Both examples do not execute function.

Now to make foreach, I have to make:

var arr = [0,0,0,0,0];

Then make forEach on it.

I am trying to make an array with specified size and loop through it, avoiding for loop. I think that it is clearer using forEach than for loop. With array with length 5 it is not a problem, but it would be ugly with bigger arrays.
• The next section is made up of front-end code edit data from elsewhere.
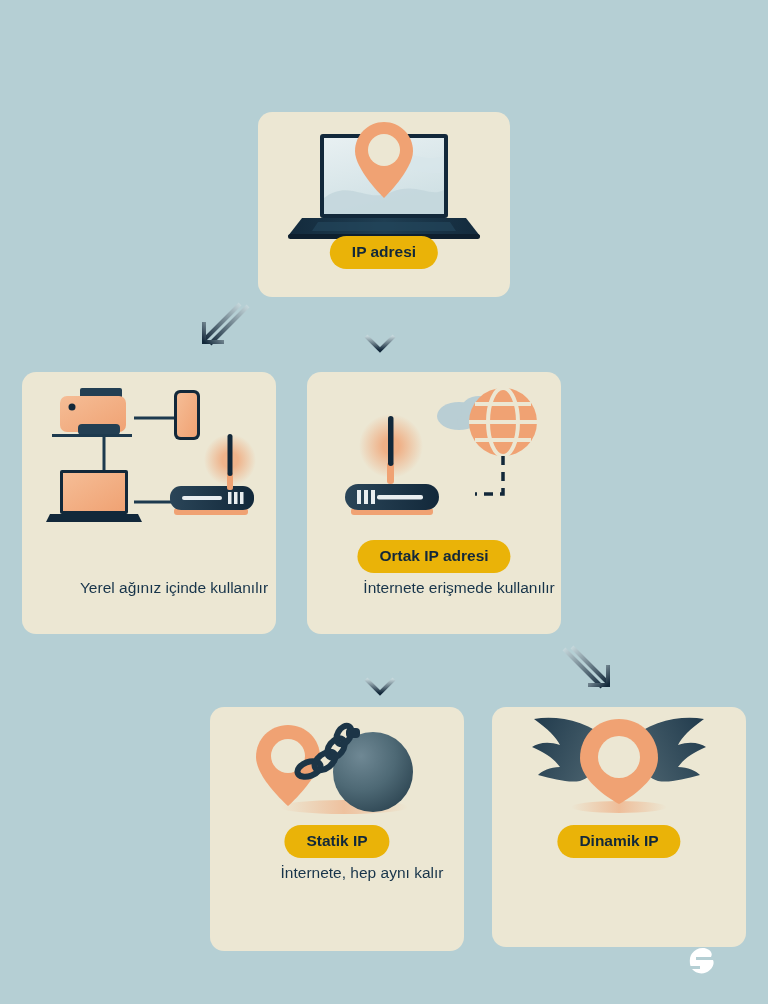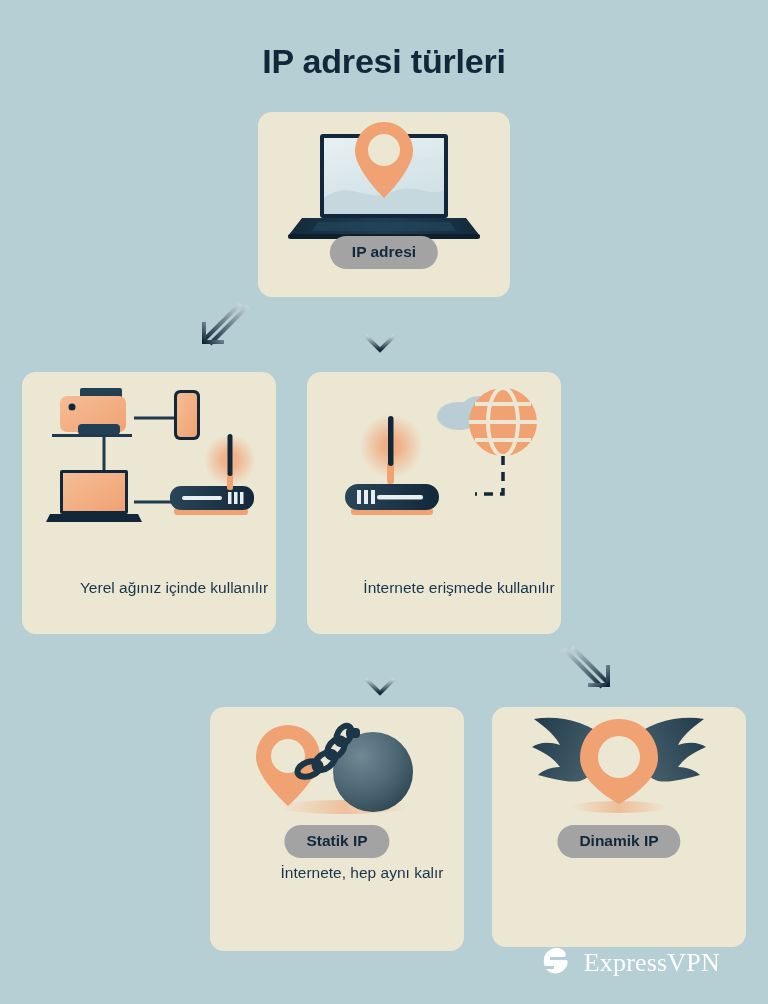--- a/index.html
+++ b/index.html
@@ -19,21 +19,21 @@
   }
 
   .card {
     position: absolute;
     background: #ece7d3;
     border-radius: 14px;
   }
   .card-art { position: absolute; left: 0; top: 0; width: 100%; }
   .pill {
     position: absolute; left: 50%; transform: translateX(-50%);
-    background: #a3a3a3;
+    background: #eab308;
     border-radius: 20px;
     color: #12283a; font-weight: bold; font-size: 15.5px;
     padding: 7px 22px 8px; white-space: nowrap;
     text-align: center;
   }
   .caption {
     position: absolute; left: 0; width: 100%;
     text-align: center; color: #17344a;
     font-size: 15.5px; line-height: 20px; margin-left: 25px;
   }
@@ -54,21 +54,20 @@
   .logo-text {
     font-family: "Liberation Serif", serif;
     font-size: 26px; color: #ffffff; letter-spacing: 0.2px;
   }
 </style>
 </head>
 <body>
 
 <div class="page">
 
-  <div class="title">IP adresi türleri</div>
 
   <div class="card" id="card-ip">
     <div class="card-art">
       <svg width="252" height="130" viewBox="0 0 252 130">
         <defs>
           <linearGradient id="scr" x1="0" y1="0" x2="0.4" y2="1">
             <stop offset="0" stop-color="#e8f0f2"></stop>
             <stop offset="1" stop-color="#cfe0e4"></stop>
           </linearGradient>
           <linearGradient id="kb" x1="0" y1="0" x2="1" y2="0">
@@ -186,20 +185,21 @@
           <rect x="50" y="118" width="4" height="14"></rect>
           <rect x="57" y="118" width="4" height="14"></rect>
           <rect x="64" y="118" width="4" height="14"></rect>
         </g>
 
         <circle cx="84" cy="74" r="32" fill="url(#sig2)"></circle>
         <rect x="80" y="90" width="7" height="22" rx="3" fill="#f0a273"></rect>
         <rect x="81" y="44" width="5.5" height="50" rx="2.75" fill="#12283a"></rect>
       </svg>
     </div>
+    <div class="pill" style="top:168px">Ortak IP adresi</div>
     <div class="caption" style="top:206px">İnternete erişmede kullanılır</div>
   </div>
 
   <div class="card" id="card-static">
     <div class="card-art">
       <svg width="254" height="120" viewBox="0 0 254 120">
         <defs>
           <radialGradient id="ball" cx="0.35" cy="0.3" r="0.78">
             <stop offset="0" stop-color="#6f8894"></stop>
             <stop offset="0.55" stop-color="#4e6975"></stop>
@@ -332,16 +332,15 @@
   </div>
 
   <div class="logo">
     <span>
       <svg width="34" height="34" viewBox="0 0 34 34">
         <path d="M6 9.5 C9 5 15 3 20 4.5 C25 6 27 10 25 13 L10 13 L10 16 L27 16
                  C29 20 26 26 20 28.5 C15 30.5 9 29 6 25 L14 25 L14 22 L4.5 22
                  C3.5 19 3.5 14 5 11 Z" fill="#ffffff"></path>
       </svg>
     </span>
-    <span class="logo-text">ExpressVPN</span>
   </div>
 
 </div>
 
 </body></html>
Why there is a problem looping through array of undefined values ?

Tukkan
  • 1,574
  • 2
  • 18
  • 33
  • 3
    Because `Array(5)` isn't an Array of `undefined`. It has exactly `0` members even though its `.length` has been pre-defined. – cookie monster May 04 '14 at 19:03
  • 1
    ...though I'm not sure what you're expecting when you say the examples "return `undefined`". The `.forEach()` method will always return `undefined`, no matter what it iterates over. The question seems like it should be whether or not the callback is invoked. – cookie monster May 04 '14 at 19:06
  • You're right, not return undefined, but do not execute function. – Tukkan May 04 '14 at 19:10
  • What about `var arr = [1, undefined, 2]` and then `forEach` ? It works on that array and function executes 3 times. Same with `[undefined, undefined]`. Seems that `undefined` created by array constructor and created literally are different :) – Tukkan May 04 '14 at 19:10
  • 1
    `Array(5)` is essentialy equivalent to `var arr = []; arr.length = 5`. Which means changing array's length doesn't set any values for it's numeric properties (numeric properties are undefined instead of having undefined values) – soulcheck May 04 '14 at 19:19
  • @Tukkan: That one is because you explicitly defined `arr` to have its second member set to the `undefined` value, so the member does exist. Now do it like this `var arr = [1, , 2]`. You'll find that the second member is passed over. This is because JS Arrays can be sparse, and when `forEach()` iterates, it does an `in` test to see if the member exists, and if not, it passes over that member instead of invoking the callback. – cookie monster May 04 '14 at 19:32
  • 2
    ...if you want a quick solution, you can do this: `var arr = Array.apply(null, Array(5))`. It's a little longer, but not too bad. Or just create a separate function that does it for you. `function A(n) { return Array.apply(null, Array(n)); }` `var arr = A(5);` – cookie monster May 04 '14 at 19:54
  • Possible duplicate of [JavaScript "new Array(n)" and "Array.prototype.map" weirdness](https://stackoverflow.com/questions/5501581/javascript-new-arrayn-and-array-prototype-map-weirdness) – KyleMit Mar 28 '19 at 20:10

5 Answers5

31

Array(5) is essentialy equivalent to 

var arr = []; 
arr.length = 5;

In javascript changing array's length doesn't set any values for it's numeric properties nor does it define those properties in the array object. So numeric properties are undefined instead of having undefined value. You can check it by using:

Object.keys(arr)

When iterating javascript iterates through numeric properties of the array, so if these don't exist, there is nothing to iterate over.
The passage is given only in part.